Sur la demande reconventionnelle en réitération de la vente
Le protocole transactionnel signé par les parties le 17 novembre 2012 comporte au point n°3 les dispositions suivantes :
' Concernant les terres de Glos que M. I Z souhaite céder au profit du GAEC du Rouil, cadastrées section H n°170 de 3ha 28a 33ca, afin de compenser le préjudice subi par cette société et mettre fin à tout litige ou procédure en cours entre eux de façon forfaitaire, transactionnelle et définitive. Les parties intéressées s’accordent pour donner à ces parcelles une valeur de 13.150 euros qui correspond précisément au préjudice par cette société. Le paiement du prix de vente aura donc lieu par compensation avec cette indemnité'.
M. X fait valoir à juste titre que la vente est parfaite en raison de l’accord sur la chose et sur le prix et qu’il est fondé à solliciter la consécration par acte authentique du transfert de propriété.
Le protocole produit s’analyse en effet en une promesse synallagmatique de vente dont les parties n’ont pas entendu faire de la réitération par acte authentique une condition de validité, de sorte que le prix de vente ayant été d’ores et déjà été réglé par compensation, la vente s’est trouvée conclue le 17 novembre 2012.
Dès lors que sa demande de résolution du protocole d’accord a été rejetée, M. Z ne fait état d’aucune raison valable tenant notamment aux conditions suspensives prévues par le contrat de s’opposer à la signature de l’acte authentique.
Il convient en conséquence de condamner M. Z à réitérer la vente de la parcelle telle qu’elle résulte du protocole dans un délai de six mois à compter de la signification de la présente décision et, passé ce délai, sous astreinte de 50 euros par jour courant pendant un délai de trois mois sans qu’il soit nécessaire de désigner le notaire chargé de la vente ni de déroger au principe de prise en charge des frais de la vente par l’acquéreur.
Sur les frais et dépens
Les dispositions du jugement déféré à ce titre seront infirmées.
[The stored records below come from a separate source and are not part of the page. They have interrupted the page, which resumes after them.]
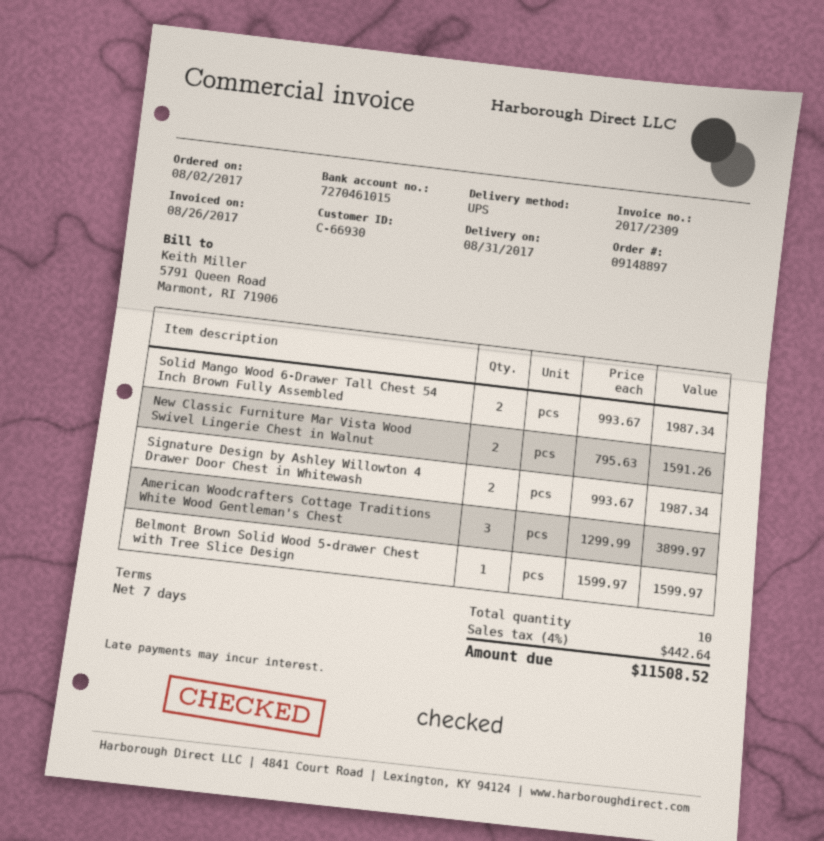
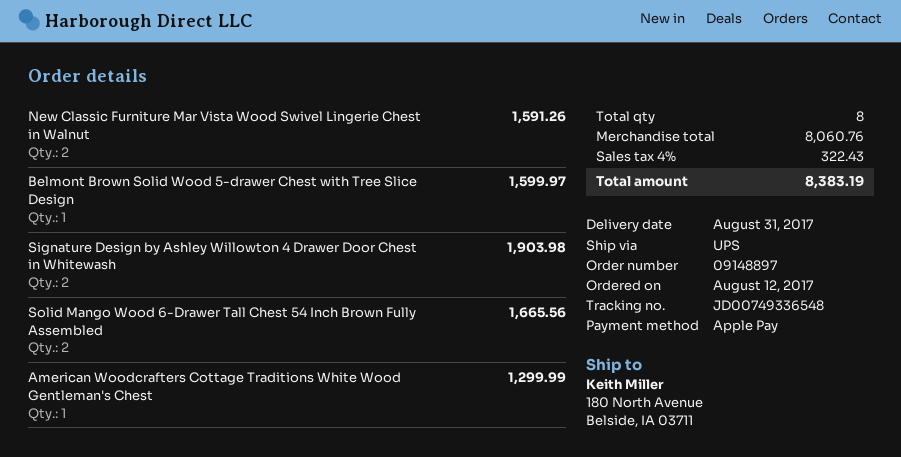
order date: 2017-08-02 -> 2017-08-12
Solid Mango Wood 6-Drawer Tall Chest 54 Inch Brown Fully Assembled: 2 for 1987.34 -> 2 for 1665.56
Signature Design by Ashley Willowton 4 Drawer Door Chest in Whitewash: 2 for 1987.34 -> 2 for 1903.98
American Woodcrafters Cottage Traditions White Wood Gentleman's Chest: 3 for 3899.97 -> 1 for 1299.99
total quantity: 10 -> 8
tax: 4% = 442.64 -> 4% = 322.43
total: 11508.52 -> 8383.19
Partie perdante, M. X devra supporter la charge des dépens de première instance et d’appel
conformément aux dispositions de l’article 696 du code de procédure civile.
En application des dispositions de l’article 695 du code de procédure civile, ces dépens n’incluent pas le coût du constat établi par Me Manchec, huissier de justice, qui relève des frais irrépétibles.
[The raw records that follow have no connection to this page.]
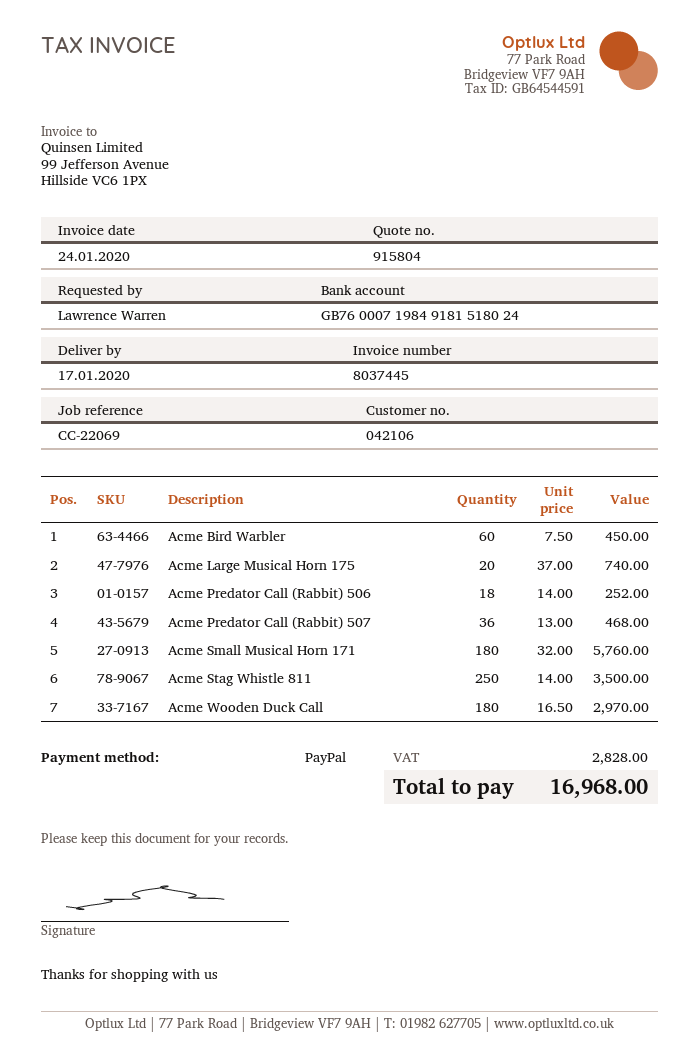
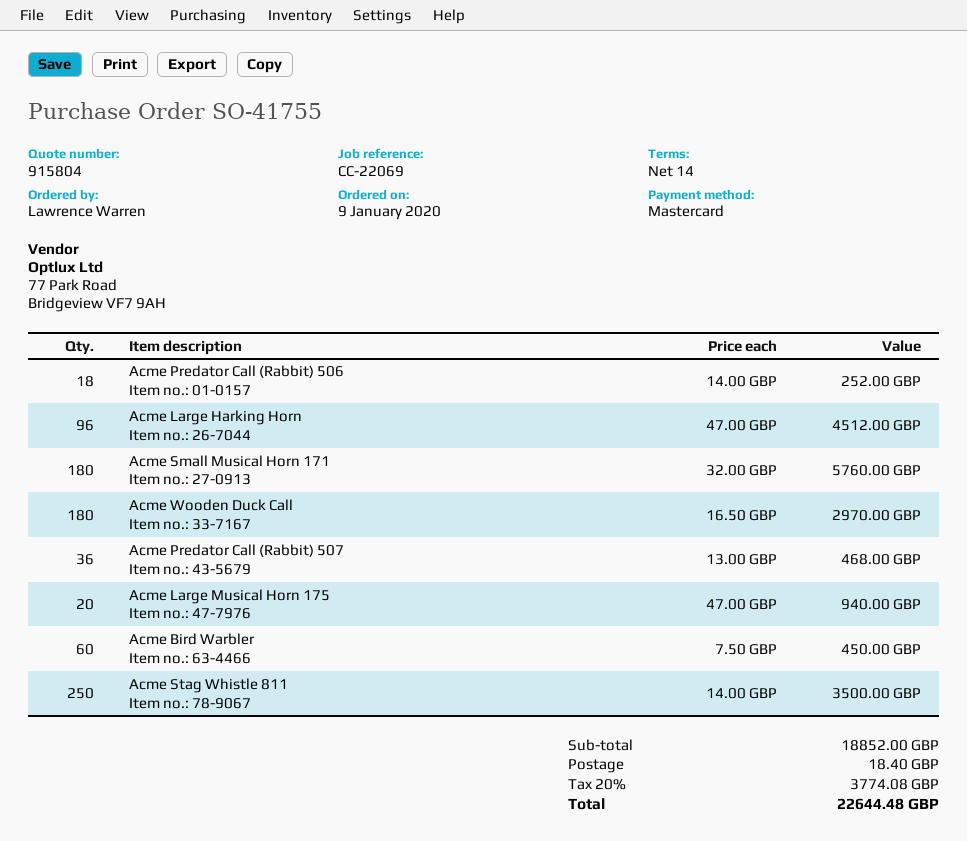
payment method: PayPal -> Mastercard
Acme Large Musical Horn 175: 20 x 37.00 = 740.00 -> 20 x 47.00 = 940.00
Acme Large Harking Horn: none -> 96 x 47.00 = 4512.00
shipping: none -> 18.40
tax: 2828.00 -> 3774.08
total: 16968.00 -> 22644.48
Les considérations tirées de l’équité et de la situation économique respective des parties ne commandent pas de faire application des dispositions de l’article 700 du code de procédure civile au profit de l’une ou l’autre des parties, dont les demandes formées à ce titre doivent en conséquence être rejetées.
PAR CES MOTIFS
Statuant publiquement, par arrêt contradictoire mis à disposition au greffe,
Déclare l’appel de M. Z recevable ;
Confirme le jugement rendu par le tribunal paritaire des C D de Lisieux le 18 septembre 2019 dans ses dispositions ayant débouté M. Z de sa demande de résiliation du bail et de sa demande de résolution du protocole d’accord ;
L’infirme pour le surplus ;
Statuant à nouveau du chef des dispositions infirmées et y ajoutant
Ordonne la fixation au passif de la créance de M. Z au titre des fermages et taxes antérieurs au 22 avril 2016 au passif de la procédure collective de M. X à la somme de 10.336,51 euros ;
Condamne M. X à verser à M. Z la somme de 6.804,94 euros au titre des fermages et taxes dus entre le 23 avril 2016 et le 31 décembre 2020 ;
Condamne M. Z à réitérer par acte authentique la vente de la parcelle située à Glos cadastrée section H n°170 d’une superficie de 3ha 28a 33ca telle qu’elle résulte du protocole du 17 novembre 2012 dans un délai de six mois à compter de la signification de la présente décision et, passé ce délai, sous astreinte de 50 euros par jour de retard courant pendant une durée de trois mois ;
Condamne M. X aux dépens de première instance et d’appel ;
Rejette les demandes formées sur le fondement des dispositions de l’article 700 du code de procédure civile.